◆ ACTIVITY: Your reply should reproduce each entry exactly and contain no pictures.

◆ DATA TO PROCESS:
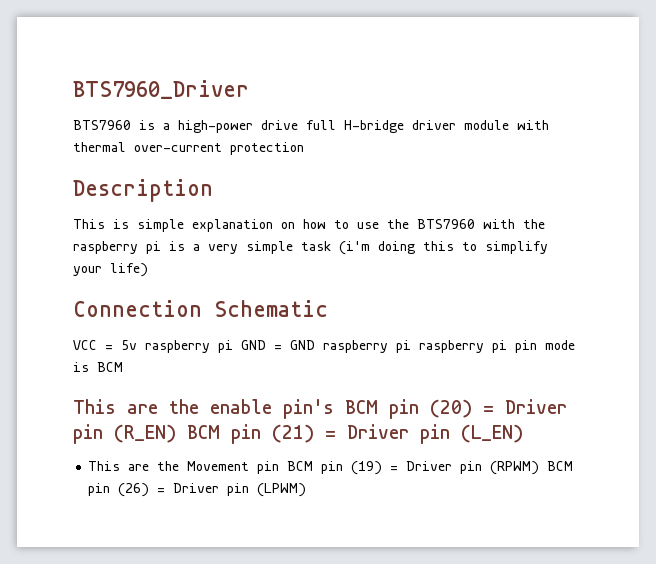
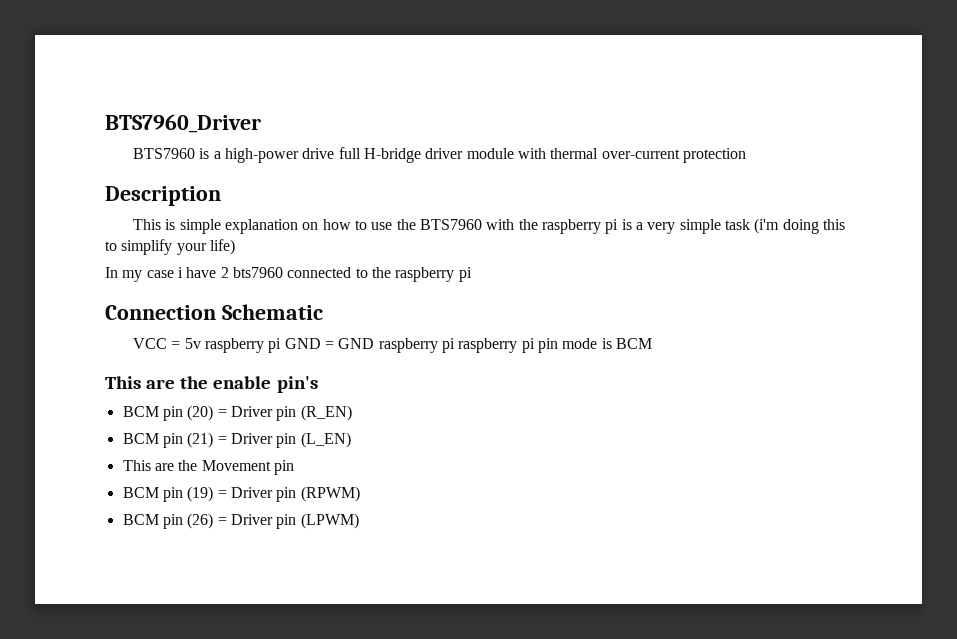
+ In my case i have 2 bts7960 connected to the raspberry pi
- This are the enable pin's BCM pin (20) = Driver pin (R_EN) BCM pin (21) = Driver pin (L_EN)
+ This are the enable pin's
+ BCM pin (20) = Driver pin (R_EN)
+ BCM pin (21) = Driver pin (L_EN)
- This are the Movement pin BCM pin (19) = Driver pin (RPWM) BCM pin (26) = Driver pin (LPWM)
+ This are the Movement pin
+ BCM pin (19) = Driver pin (RPWM)
+ BCM pin (26) = Driver pin (LPWM)

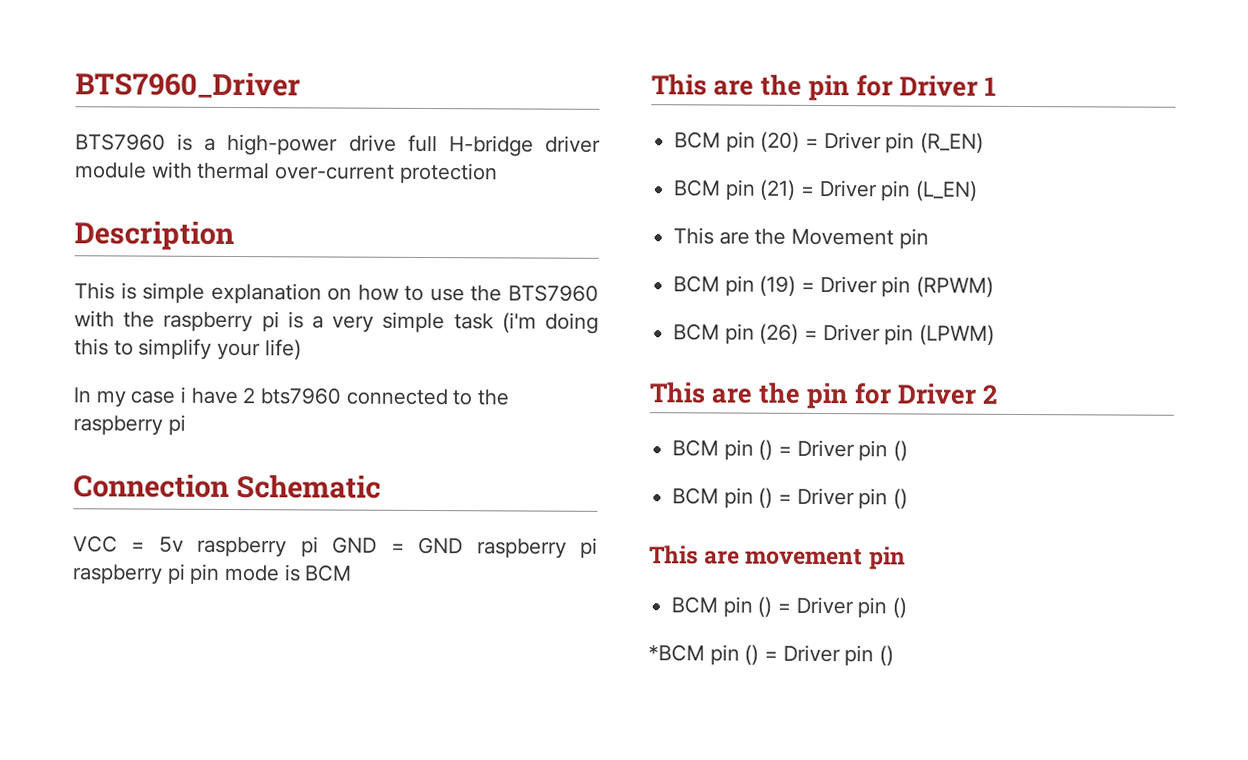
- This are the enable pin's
+ This are the pin for Driver 1
+ This are the pin for Driver 2
+ BCM pin () = Driver pin ()
+ BCM pin () = Driver pin ()
+ This are movement pin
+ BCM pin () = Driver pin ()
+ *BCM pin () = Driver pin ()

◆ PROBLEM SOLUTION:
+ In my case i have 2 bts7960 connected to the raspberry pi
- This are the enable pin's BCM pin (20) = Driver pin (R_EN) BCM pin (21) = Driver pin (L_EN)
+ This are the enable pin's
+ BCM pin (20) = Driver pin (R_EN)
+ BCM pin (21) = Driver pin (L_EN)
- This are the Movement pin BCM pin (19) = Driver pin (RPWM) BCM pin (26) = Driver pin (LPWM)
+ This are the Movement pin
+ BCM pin (19) = Driver pin (RPWM)
+ BCM pin (26) = Driver pin (LPWM)

- This are the enable pin's
+ This are the pin for Driver 1
+ This are the pin for Driver 2
+ BCM pin () = Driver pin ()
+ BCM pin () = Driver pin ()
+ This are movement pin
+ BCM pin () = Driver pin ()
+ *BCM pin () = Driver pin ()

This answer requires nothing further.